··· Extracted records ···

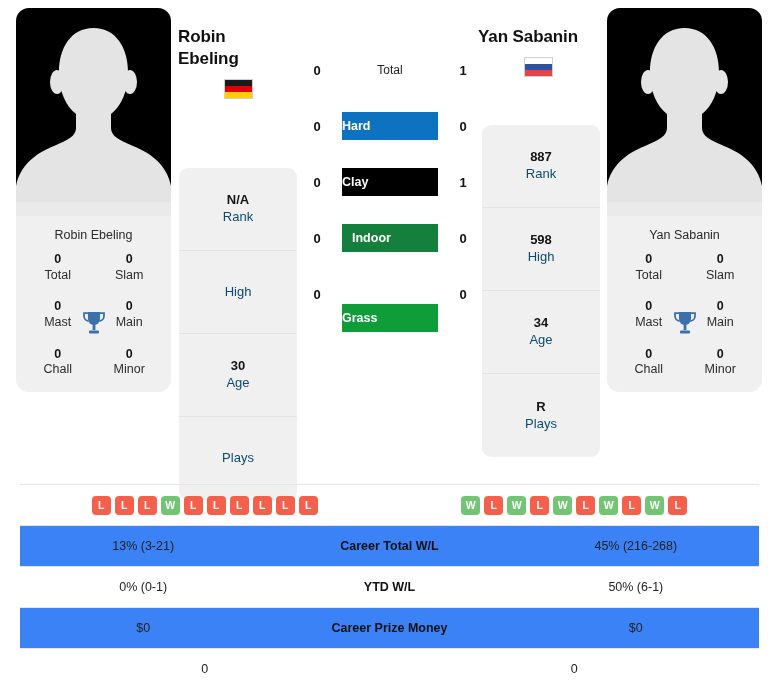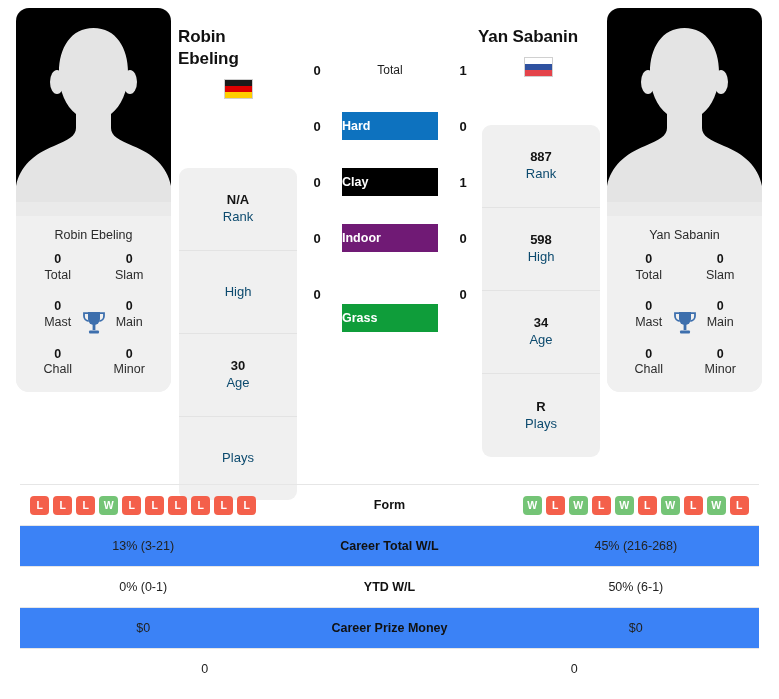--- a/index.html
+++ b/index.html
@@ -331,7 +331,7 @@
       </div>
       <div class="h2hrow">
         <div class="h2h-score">0</div>
-        <div class="surface" style="background: #701a75;">Indoor</div>
+        <div class="surface" style="background: #15803d; padding-left: 10px;">Indoor</div>
         <div class="h2h-score">0</div>
       </div>
       <div class="h2hrow">

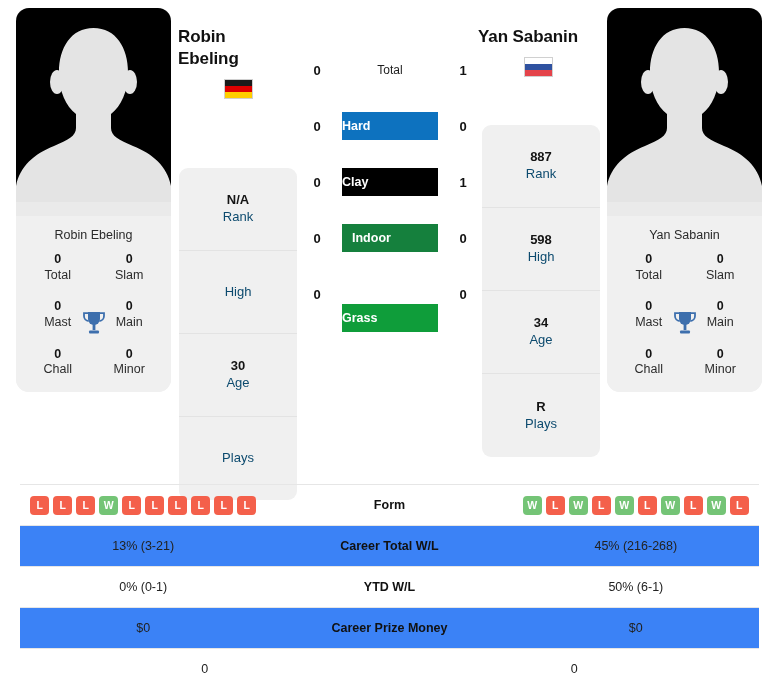--- a/index.html
+++ b/index.html
@@ -360,7 +360,6 @@
             <div class="fbadge l">L</div>
           </div>
       </div>
-      <div class="scol mid">Form</div>
       <div class="scol">
         <div class="formlist" id="form-right">
             <div class="fbadge w">W</div>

···

▶ [Exercise]
Pick out the lines above containing the word "fbadge", then copy them.

▶ [Exercise output]
             <div class="fbadge l">L</div>
             <div class="fbadge w">W</div>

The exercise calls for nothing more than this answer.